Senate

McConnell: Corporations shouldn’t fall for disinformation on voting laws

Senate Minority Leader Mitch McConnell (R-Ky.) on Monday warned companies like Coca-Cola and Delta Air Lines to “stop taking cues from the Outrage-Industrial Complex” in reaction to their executives criticizing a new Georgia voting law that critics say would make absentee voting harder and create new restrictions.

McConnell argued that Georgia’s new law is not more restricting than the laws in New York state, which is also home to many corporations but hasn’t received any of the public backlash that Georgia has.

“It’s jaw-dropping to see powerful American institutions not just permit themselves to be bullied, but join in the bullying themselves.
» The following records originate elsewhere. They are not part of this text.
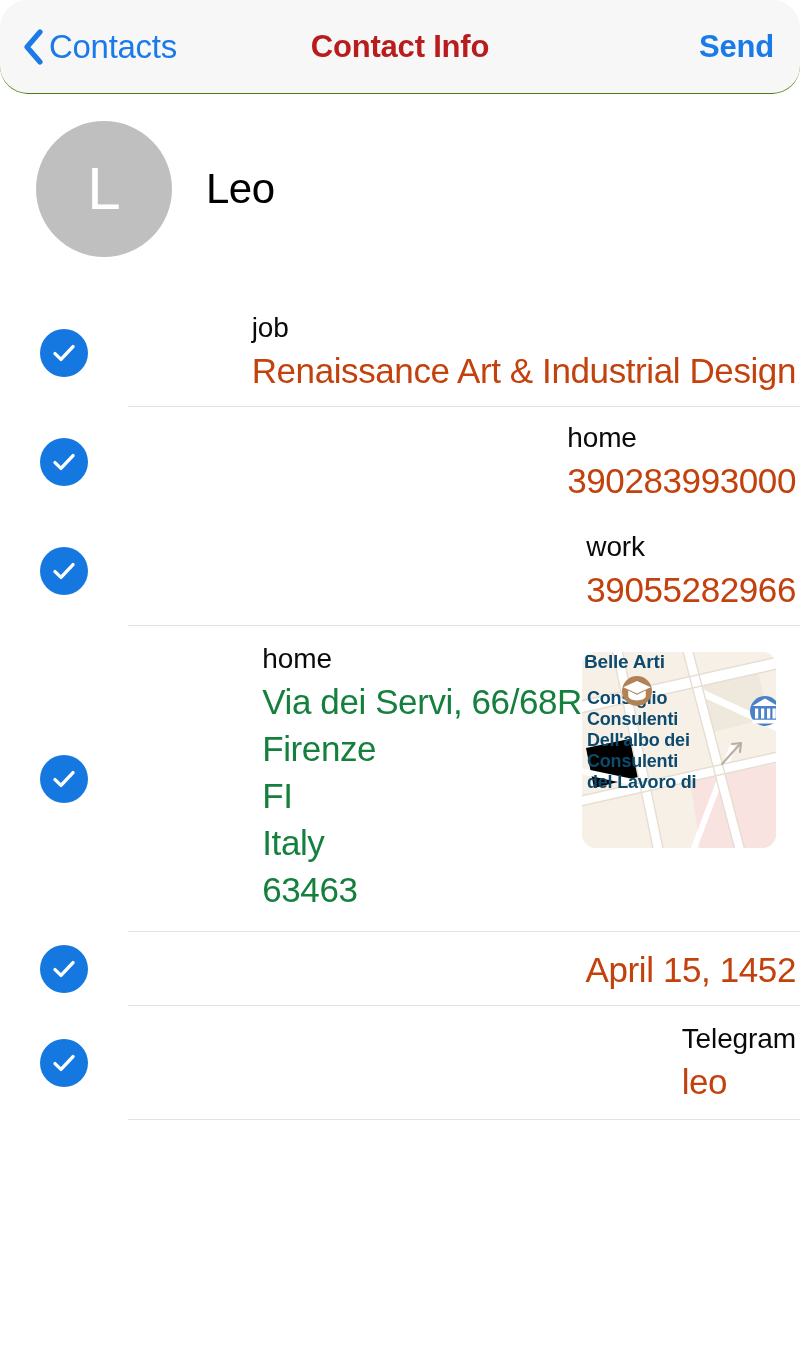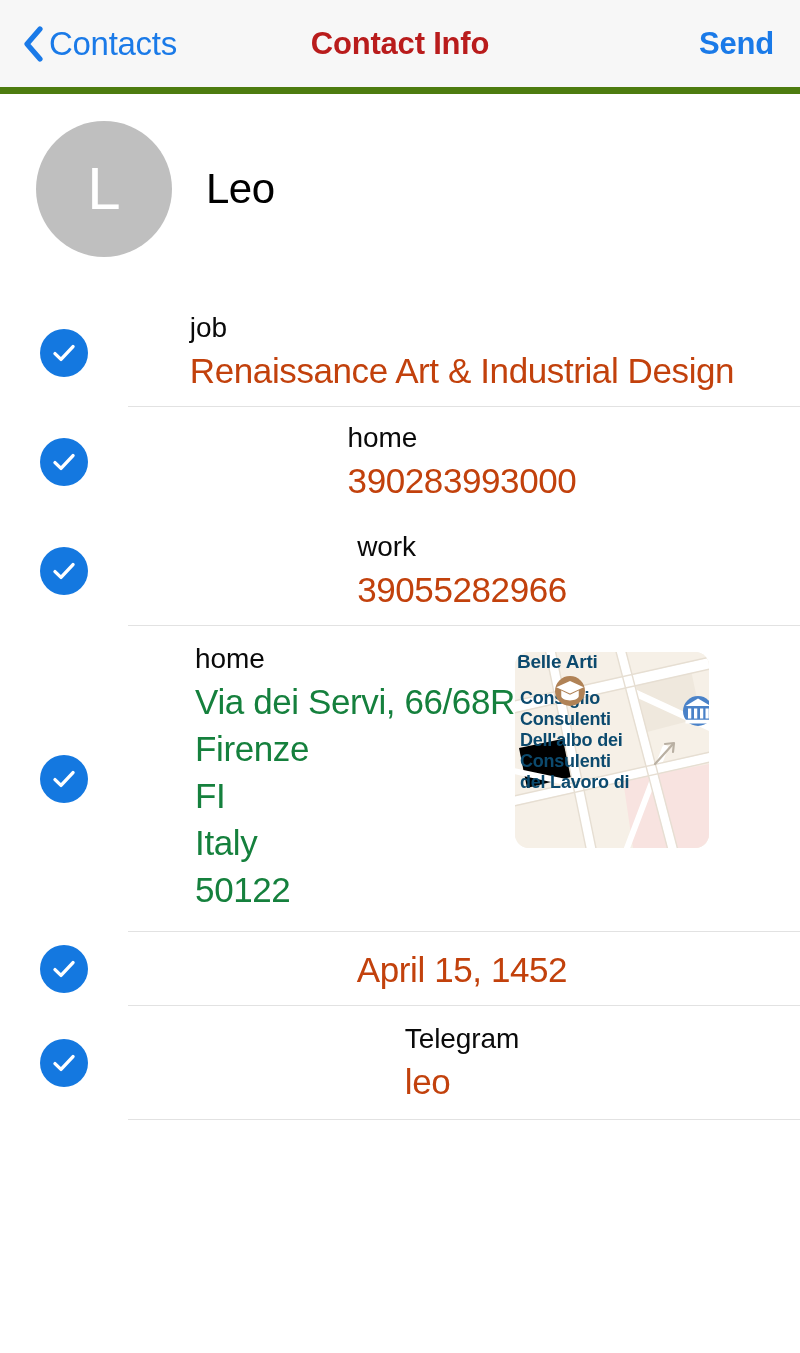--- a/index.html
+++ b/index.html
@@ -25,9 +25,10 @@
     position: relative;
     height: 94px;
     background: #f7f7f7;
-    border-bottom: 7px solid #4d7c0f;
-    display: flex;
-    align-items: center;
+    border-bottom: 1px solid #4d7c0f;
+    display: flex;
+    align-items: center;
+    border-radius: 28px;
   }
 
   .nav-back {

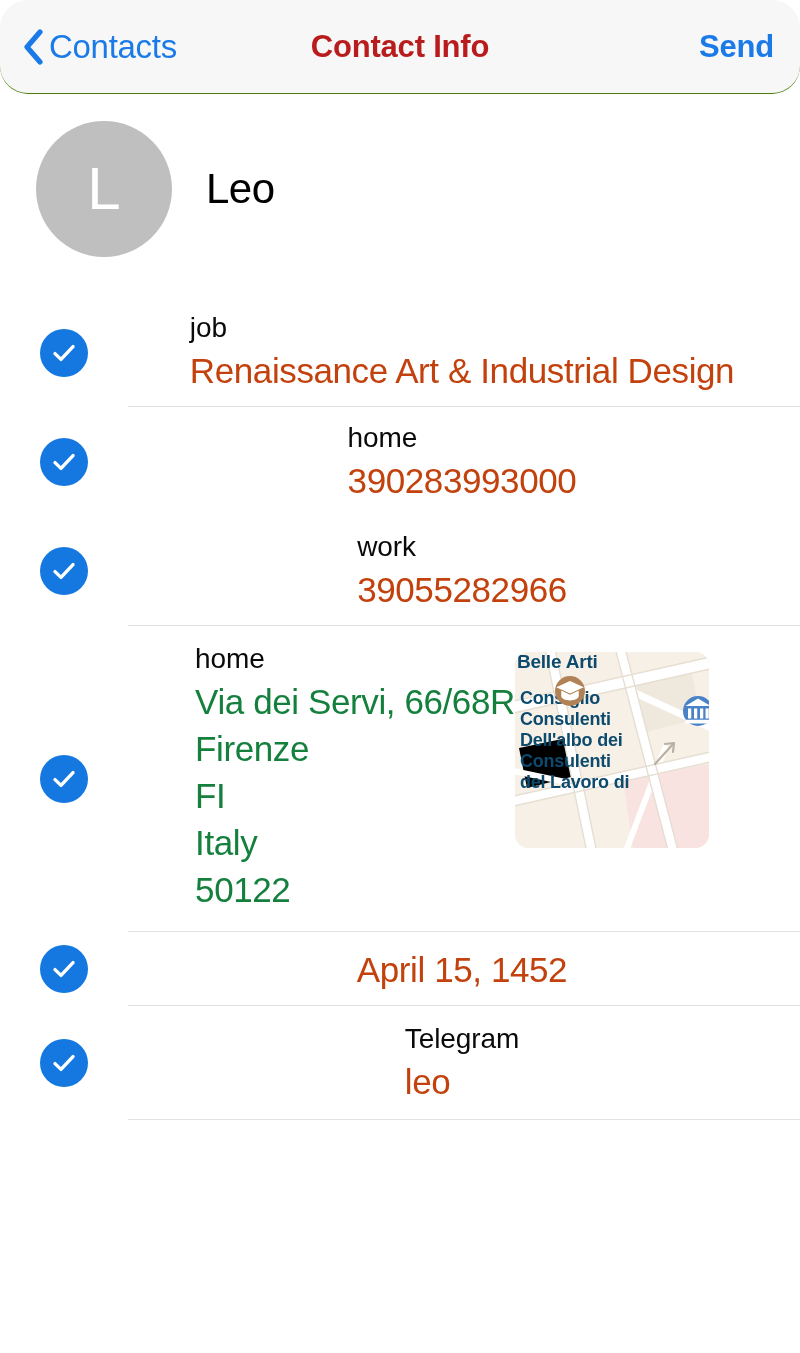--- a/index.html
+++ b/index.html
@@ -155,7 +155,7 @@
     padding-bottom: 14px;
     display: flex;
     align-items: flex-start;
-    justify-content: center;
+    justify-content: flex-end;
   }
 
   .field-text { min-width: 0; }

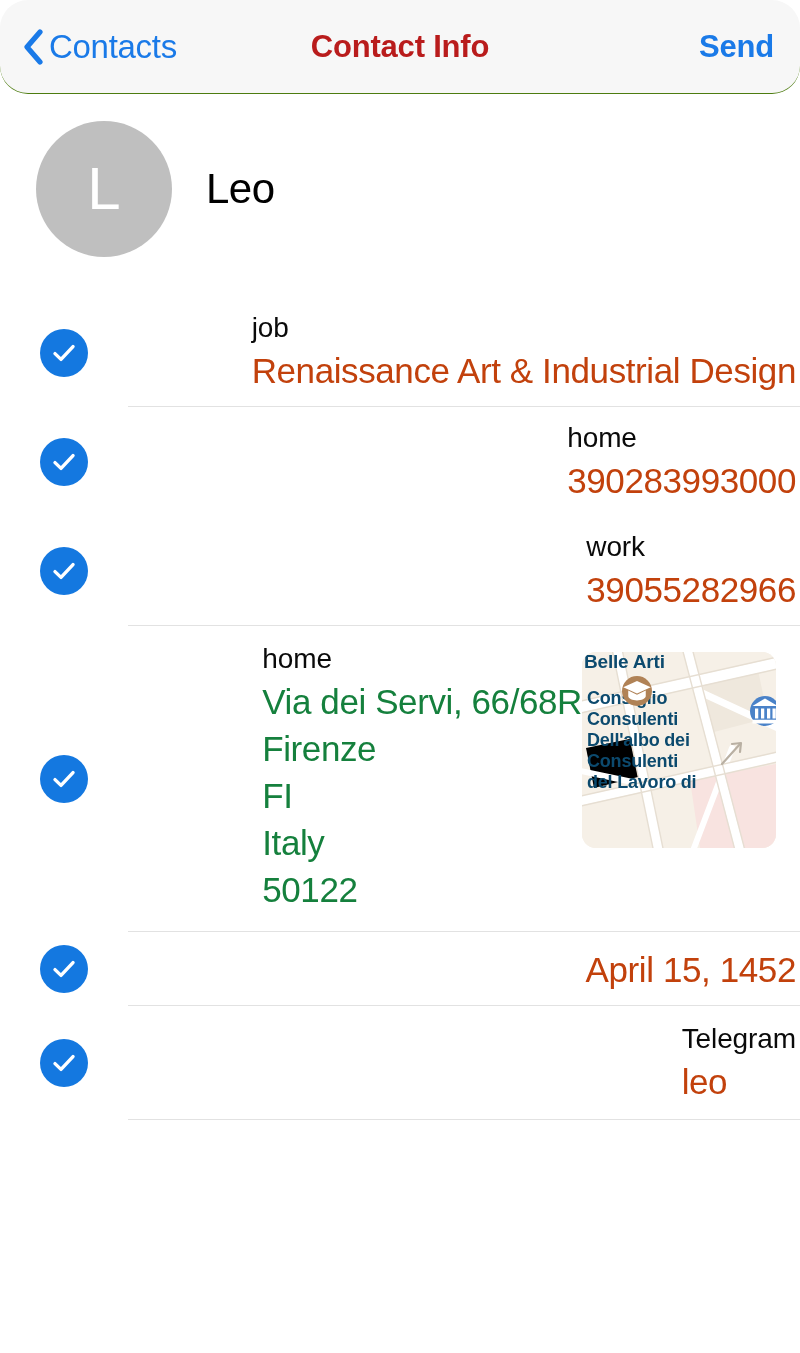--- a/index.html
+++ b/index.html
@@ -345,7 +345,7 @@
           <div class="addr-line">Firenze</div>
           <div class="addr-line">FI</div>
           <div class="addr-line">Italy</div>
-          <div class="addr-line">50122</div>
+          <div class="addr-line">63463</div>
         </div>
 
         <div class="map-thumb">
Wealthy corporations have no problem operating in New York, for example, which has fewer days of early voting than Georgia, requires excuses for absentee ballots, and restricts electioneering via refreshments,” McConnell said in a statement released Monday.

“There is no consistent or factual standard being applied here. It’s just a fake narrative gaining speed by its own momentum,” he added.

Dozens of companies have voiced public criticism of Georgia’s voting laws after voting rights advocates threatened boycotts of their businesses if they didn’t speak up.

James Quincey, the CEO of Coca-Cola, said last week that he was disappointed in the new Georgia voting law and said his company supports the enactment of federal legislation to protect voting access and address voter suppression across the nation.

“We all have a duty to protect everyone’s right to vote, and we will continue to stand up for what is right in Georgia and across the U.S.,” he said last week.

The CEOs of Merck and Delta have also spoken out against the Georgia voting law, and Major League Baseball announced on Friday that it will move the 2021 All-Star Game and the MLB draft from Atlanta.

McConnell on Monday said “Americans do not need or want big business to amplify disinformation or react to every manufactured controversy with frantic left-wing signaling.”

“From election law to environmentalism to radical social agendas to the Second Amendment, parts of the private sector keep dabbling in behaving like a woke parallel government. Corporations will invite serious consequences if they become a vehicle for far-left mobs to hijack our country from outside the constitutional order,” he warned.

The GOP leader pointed to analysis in The Washington Post that he said “debunked” claims from the Biden White House about the new Georgia voting law.

“Plenty of Democrat-run states allow fewer days of early voting than the new Georgia law requires,” McConnell wrote. “More than 70 percent of Americans, including a majority of Democrats and a supermajority of independents, favor commonsense voter I.D. requirements; even so, Georgia will accept alternatives to driver’s licenses to verify absentee voters.”

An analysis by The New York Times, however, identified 16 new provisions in the Georgia law that “will limit ballot access, potentially confuse voters and give more power to Republican lawmakers.”

The Times noted that in the 2020 election there were 94 drop boxes for ballots across the four counties that make up the Atlanta metropolitan area, while the new law limits the same counties to a total of 23 drop boxes in the future.

The analysis also pointed out that voters will now have less time to request absentee ballots, there will be strict new identification requirements for absentee ballots and that while early voting is expanded in small counties, it likely won’t be in more populous ones.